Elections are all that prevent the establishment of authoritarian governments like that of World War II Germany. There are no free and fair elections in Russia, Venezuela, Syria or North Korea. Their rulers have taken power and, in the process, systematically excluded from participation in their fig-leaf elections those who oppose them. They have removed checks and balances from their governmental institutions. They have appointed judges who find ways to enforce their political will. Their legislatures enact laws that institutionalize them. Their military institutions take up arms against their own citizens.
We are not immune. All that must happen for an authoritarian to take control of the United States is that voters do nothing. History teaches that when any one man can undermine elections, the judiciary, the free press and institutions of government, democracy dies and autocratic rule fills the void.

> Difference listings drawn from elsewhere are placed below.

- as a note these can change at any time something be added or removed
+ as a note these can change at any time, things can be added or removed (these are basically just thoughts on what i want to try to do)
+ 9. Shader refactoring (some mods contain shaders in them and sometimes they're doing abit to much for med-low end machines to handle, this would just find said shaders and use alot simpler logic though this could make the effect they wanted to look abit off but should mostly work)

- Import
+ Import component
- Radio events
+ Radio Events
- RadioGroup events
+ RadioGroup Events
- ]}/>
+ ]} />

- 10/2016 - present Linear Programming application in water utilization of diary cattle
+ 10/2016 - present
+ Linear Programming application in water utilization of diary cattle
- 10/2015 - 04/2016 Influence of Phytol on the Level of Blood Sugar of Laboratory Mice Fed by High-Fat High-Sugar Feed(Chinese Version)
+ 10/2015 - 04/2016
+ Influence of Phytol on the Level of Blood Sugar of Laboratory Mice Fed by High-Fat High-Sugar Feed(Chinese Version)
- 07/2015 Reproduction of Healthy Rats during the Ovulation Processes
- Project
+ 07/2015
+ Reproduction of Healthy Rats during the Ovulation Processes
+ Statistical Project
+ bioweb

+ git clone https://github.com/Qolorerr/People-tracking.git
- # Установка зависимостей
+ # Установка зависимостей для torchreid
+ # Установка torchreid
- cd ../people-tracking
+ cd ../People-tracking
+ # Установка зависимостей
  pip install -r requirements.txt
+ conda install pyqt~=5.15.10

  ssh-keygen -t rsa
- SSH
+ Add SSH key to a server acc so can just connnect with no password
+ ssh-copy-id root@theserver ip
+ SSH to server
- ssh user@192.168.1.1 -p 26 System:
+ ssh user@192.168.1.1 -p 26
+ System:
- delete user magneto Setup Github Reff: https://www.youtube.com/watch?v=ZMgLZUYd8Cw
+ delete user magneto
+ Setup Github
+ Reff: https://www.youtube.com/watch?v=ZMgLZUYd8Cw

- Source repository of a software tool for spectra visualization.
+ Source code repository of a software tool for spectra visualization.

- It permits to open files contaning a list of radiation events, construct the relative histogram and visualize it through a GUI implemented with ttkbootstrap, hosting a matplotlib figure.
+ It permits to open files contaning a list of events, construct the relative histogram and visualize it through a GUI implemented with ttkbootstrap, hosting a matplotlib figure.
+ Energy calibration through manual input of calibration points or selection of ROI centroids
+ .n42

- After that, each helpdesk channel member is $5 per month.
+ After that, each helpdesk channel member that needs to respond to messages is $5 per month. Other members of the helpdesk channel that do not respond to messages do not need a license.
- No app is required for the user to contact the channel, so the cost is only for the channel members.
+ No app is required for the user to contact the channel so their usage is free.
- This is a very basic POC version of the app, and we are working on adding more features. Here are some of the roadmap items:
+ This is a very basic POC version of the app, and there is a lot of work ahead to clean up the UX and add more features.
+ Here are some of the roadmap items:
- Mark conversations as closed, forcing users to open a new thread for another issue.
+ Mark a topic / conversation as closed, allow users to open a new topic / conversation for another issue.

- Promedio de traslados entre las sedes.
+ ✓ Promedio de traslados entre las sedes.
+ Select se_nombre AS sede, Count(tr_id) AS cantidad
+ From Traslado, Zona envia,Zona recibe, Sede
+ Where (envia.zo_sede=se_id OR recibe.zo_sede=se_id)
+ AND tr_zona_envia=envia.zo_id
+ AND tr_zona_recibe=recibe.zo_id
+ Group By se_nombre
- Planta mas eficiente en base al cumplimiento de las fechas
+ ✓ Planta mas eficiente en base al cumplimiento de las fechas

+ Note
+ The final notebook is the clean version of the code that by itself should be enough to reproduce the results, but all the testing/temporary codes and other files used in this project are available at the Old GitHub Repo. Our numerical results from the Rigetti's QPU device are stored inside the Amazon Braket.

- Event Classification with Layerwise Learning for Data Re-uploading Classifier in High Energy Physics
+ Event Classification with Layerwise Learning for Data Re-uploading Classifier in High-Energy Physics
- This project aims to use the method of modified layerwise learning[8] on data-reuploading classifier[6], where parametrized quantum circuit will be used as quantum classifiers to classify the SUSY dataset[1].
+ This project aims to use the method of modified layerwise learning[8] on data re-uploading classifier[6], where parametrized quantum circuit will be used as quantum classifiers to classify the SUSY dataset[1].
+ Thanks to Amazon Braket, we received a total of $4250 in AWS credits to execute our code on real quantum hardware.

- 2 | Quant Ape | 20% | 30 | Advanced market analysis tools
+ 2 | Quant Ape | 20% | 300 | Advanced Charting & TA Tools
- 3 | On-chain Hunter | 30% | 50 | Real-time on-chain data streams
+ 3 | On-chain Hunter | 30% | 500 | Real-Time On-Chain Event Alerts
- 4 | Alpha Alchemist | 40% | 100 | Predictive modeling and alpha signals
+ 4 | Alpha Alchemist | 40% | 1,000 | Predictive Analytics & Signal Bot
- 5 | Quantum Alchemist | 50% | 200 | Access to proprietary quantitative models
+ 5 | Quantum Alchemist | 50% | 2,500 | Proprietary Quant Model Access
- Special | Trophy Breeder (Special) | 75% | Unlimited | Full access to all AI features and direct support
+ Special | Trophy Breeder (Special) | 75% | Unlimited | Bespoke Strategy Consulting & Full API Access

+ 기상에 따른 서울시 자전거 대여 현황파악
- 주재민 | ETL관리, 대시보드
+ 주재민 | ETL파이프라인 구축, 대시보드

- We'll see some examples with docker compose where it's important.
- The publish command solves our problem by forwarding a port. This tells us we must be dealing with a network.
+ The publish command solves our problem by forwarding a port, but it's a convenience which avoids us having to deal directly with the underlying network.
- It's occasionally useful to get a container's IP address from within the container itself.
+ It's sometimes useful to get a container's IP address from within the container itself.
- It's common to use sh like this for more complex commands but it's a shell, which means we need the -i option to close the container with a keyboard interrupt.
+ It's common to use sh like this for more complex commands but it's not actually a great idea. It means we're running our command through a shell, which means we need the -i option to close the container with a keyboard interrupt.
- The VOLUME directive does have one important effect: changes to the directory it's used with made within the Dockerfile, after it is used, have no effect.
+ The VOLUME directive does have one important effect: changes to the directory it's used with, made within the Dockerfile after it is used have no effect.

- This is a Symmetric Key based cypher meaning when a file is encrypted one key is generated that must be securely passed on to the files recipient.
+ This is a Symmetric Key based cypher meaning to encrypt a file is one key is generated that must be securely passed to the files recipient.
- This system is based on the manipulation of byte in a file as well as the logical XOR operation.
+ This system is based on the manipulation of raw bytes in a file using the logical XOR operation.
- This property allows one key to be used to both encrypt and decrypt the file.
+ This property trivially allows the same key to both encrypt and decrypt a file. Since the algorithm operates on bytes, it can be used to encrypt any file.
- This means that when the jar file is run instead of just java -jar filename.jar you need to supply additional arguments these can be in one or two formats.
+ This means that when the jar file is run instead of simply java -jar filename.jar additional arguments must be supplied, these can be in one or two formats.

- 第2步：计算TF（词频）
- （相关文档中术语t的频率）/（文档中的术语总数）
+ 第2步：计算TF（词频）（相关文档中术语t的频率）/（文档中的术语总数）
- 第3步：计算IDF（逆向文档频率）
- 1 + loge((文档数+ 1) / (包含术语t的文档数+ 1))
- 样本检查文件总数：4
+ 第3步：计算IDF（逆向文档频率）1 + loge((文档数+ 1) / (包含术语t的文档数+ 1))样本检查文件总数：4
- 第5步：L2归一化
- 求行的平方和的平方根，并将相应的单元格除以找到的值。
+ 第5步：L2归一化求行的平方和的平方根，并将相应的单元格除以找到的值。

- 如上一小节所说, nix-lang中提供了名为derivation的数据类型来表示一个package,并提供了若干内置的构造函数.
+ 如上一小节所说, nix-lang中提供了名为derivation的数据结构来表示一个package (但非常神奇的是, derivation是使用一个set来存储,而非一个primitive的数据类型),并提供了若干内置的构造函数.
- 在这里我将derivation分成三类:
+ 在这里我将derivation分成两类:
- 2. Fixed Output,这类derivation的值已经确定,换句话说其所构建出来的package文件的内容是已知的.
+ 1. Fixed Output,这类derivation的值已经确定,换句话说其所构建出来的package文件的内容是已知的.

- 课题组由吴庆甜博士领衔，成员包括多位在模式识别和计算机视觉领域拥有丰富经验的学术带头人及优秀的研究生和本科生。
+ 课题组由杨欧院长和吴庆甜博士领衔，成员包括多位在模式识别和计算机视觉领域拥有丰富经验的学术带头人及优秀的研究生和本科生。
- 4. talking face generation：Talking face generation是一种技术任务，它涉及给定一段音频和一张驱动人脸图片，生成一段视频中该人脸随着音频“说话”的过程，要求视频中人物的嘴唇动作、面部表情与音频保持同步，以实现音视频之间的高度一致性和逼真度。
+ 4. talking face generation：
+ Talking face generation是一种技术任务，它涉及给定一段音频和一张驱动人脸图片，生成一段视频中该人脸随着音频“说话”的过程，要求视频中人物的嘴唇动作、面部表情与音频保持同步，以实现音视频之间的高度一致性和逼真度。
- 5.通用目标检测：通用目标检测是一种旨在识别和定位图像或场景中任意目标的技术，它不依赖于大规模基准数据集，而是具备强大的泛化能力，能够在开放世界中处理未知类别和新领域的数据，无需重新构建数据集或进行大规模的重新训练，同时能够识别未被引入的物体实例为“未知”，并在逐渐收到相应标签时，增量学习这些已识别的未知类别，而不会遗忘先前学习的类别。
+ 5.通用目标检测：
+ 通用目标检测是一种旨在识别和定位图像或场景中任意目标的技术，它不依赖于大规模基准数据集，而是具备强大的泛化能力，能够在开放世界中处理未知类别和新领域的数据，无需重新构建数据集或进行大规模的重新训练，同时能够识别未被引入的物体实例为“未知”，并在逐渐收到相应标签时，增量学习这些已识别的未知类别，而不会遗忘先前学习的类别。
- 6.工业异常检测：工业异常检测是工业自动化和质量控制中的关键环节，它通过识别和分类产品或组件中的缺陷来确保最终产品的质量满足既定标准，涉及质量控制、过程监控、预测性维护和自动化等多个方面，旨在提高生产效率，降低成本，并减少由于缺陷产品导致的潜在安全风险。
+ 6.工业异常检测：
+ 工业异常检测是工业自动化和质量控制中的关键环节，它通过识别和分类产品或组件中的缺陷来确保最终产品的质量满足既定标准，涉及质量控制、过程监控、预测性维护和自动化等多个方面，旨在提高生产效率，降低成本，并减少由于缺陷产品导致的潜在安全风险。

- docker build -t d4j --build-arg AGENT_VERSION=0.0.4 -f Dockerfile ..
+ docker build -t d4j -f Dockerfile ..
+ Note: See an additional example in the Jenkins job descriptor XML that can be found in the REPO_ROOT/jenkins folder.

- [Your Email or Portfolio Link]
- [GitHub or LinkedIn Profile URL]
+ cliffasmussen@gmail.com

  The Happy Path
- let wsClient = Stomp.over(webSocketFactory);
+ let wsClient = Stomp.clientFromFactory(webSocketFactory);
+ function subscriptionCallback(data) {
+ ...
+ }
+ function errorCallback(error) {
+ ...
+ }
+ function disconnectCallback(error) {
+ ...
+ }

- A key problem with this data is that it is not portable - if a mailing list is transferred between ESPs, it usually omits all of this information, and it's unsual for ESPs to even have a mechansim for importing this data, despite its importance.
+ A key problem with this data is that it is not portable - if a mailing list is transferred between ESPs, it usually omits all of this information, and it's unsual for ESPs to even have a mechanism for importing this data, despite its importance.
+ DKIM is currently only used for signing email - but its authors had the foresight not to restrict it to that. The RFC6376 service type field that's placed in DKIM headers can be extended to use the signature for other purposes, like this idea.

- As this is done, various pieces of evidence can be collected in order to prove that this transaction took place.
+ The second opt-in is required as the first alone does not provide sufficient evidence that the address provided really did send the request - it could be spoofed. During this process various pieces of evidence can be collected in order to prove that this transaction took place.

Democracy is hard. Our American practice of it often is uneasy and sometimes messy. Even so, our democracy is much better than government by an authoritarian. These ideals mattered in 1944 to the men and women of D-Day and throughout the world at war.
They matter as much today.
And if remembering those who died on the beaches and battlefields of Normandy on D-Day, if visiting their cemeteries to honor and give thanks for their service is painful, we must remember that those men and women are buried there because they fought for democracy and against authoritarianism.
The surest way for something so bad to happen again is for good people to stand on the sidelines and watch. It also is the surest way to build more cemeteries for the heroic men and women who will be called on to defend what America stands for.
That is why, 80 years on, D-Day matters.
Jack Woodville London is a Texas-based veteran, military historian and author of the WWII trilogy French Letters. London is a featured VIP speaker at events for the 80th anniversary of the D-Day landings at Omaha and Utah Beaches in Normandy, France.